§ **Assigned task**
Return the records below exactly; pictures stay out.
***** Data records *****
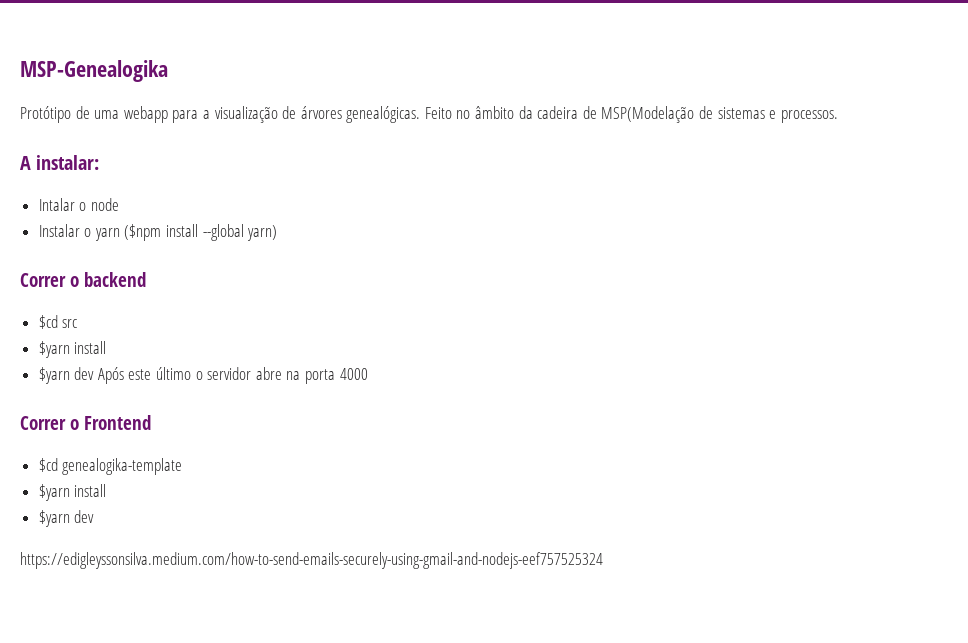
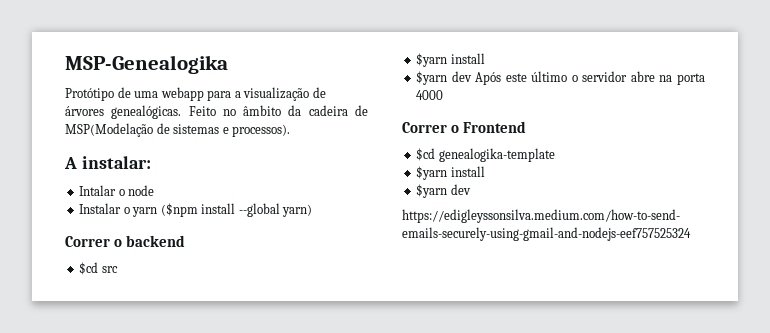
[780,110,838,123] processos. -> [232,124,291,137] processos).

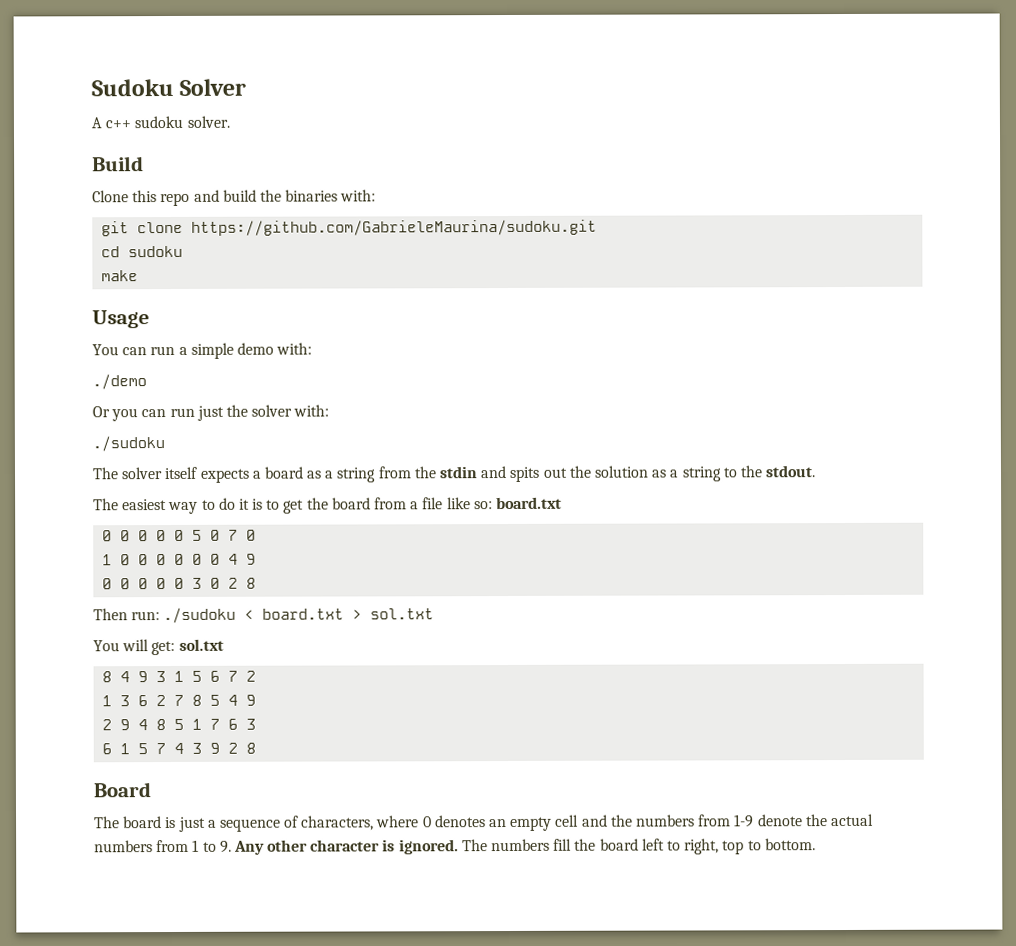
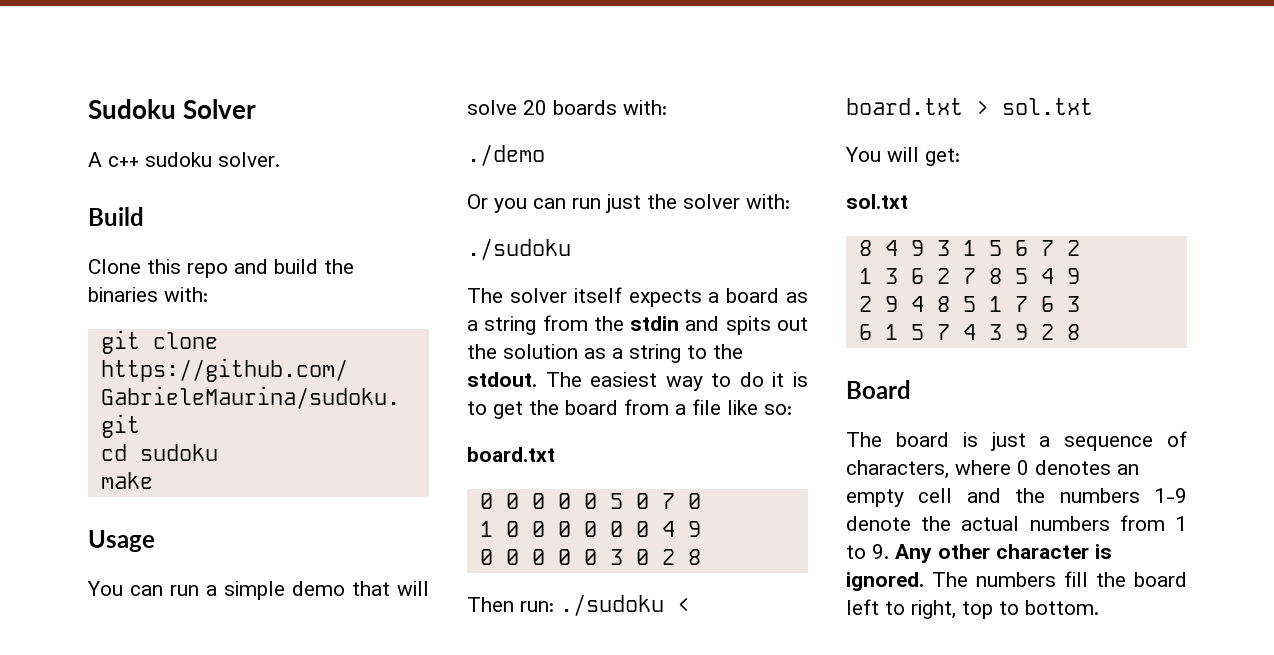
(274, 348) none -> [352,581,429,596] [467,100,617,115] that will solve 20 boards
(817, 471) // -> (537, 379) none
(493, 505) none -> (792, 409) //
(176, 648) none -> (960, 157) //
[698,814,732,827] from -> (1140, 495) none

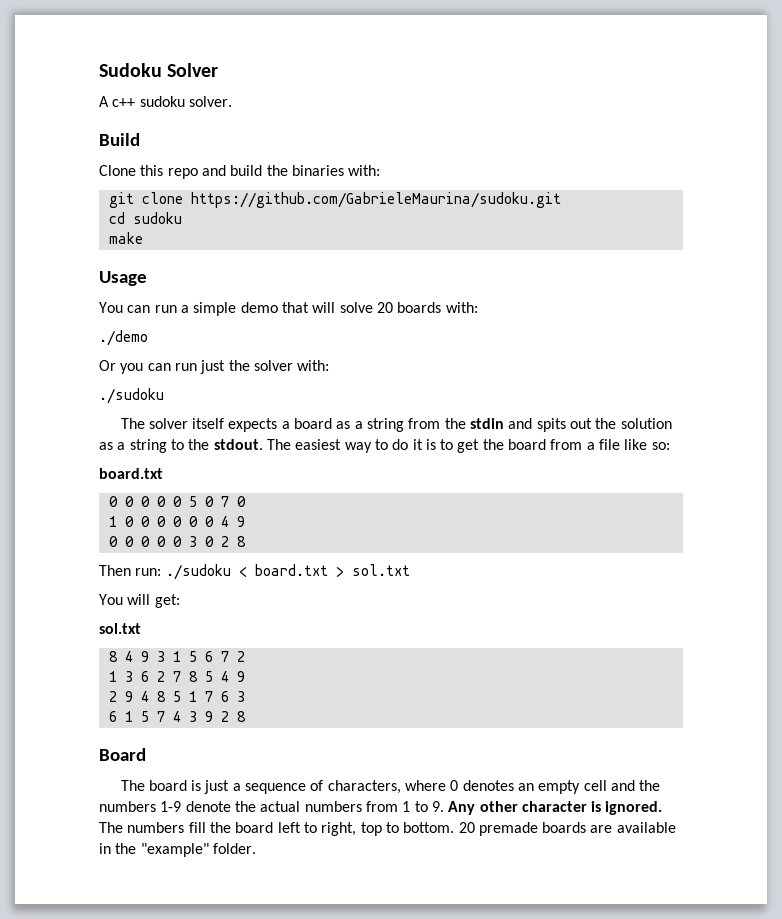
(1099, 607) none -> [458,822,676,836] [99,843,256,857] 20 premade boards are available in the "example" folder.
*****
§ **Response below**
[780,110,838,123] processos. -> [232,124,291,137] processos).

(274, 348) none -> [352,581,429,596] [467,100,617,115] that will solve 20 boards
(817, 471) // -> (537, 379) none
(493, 505) none -> (792, 409) //
(176, 648) none -> (960, 157) //
[698,814,732,827] from -> (1140, 495) none

(1099, 607) none -> [458,822,676,836] [99,843,256,857] 20 premade boards are available in the "example" folder.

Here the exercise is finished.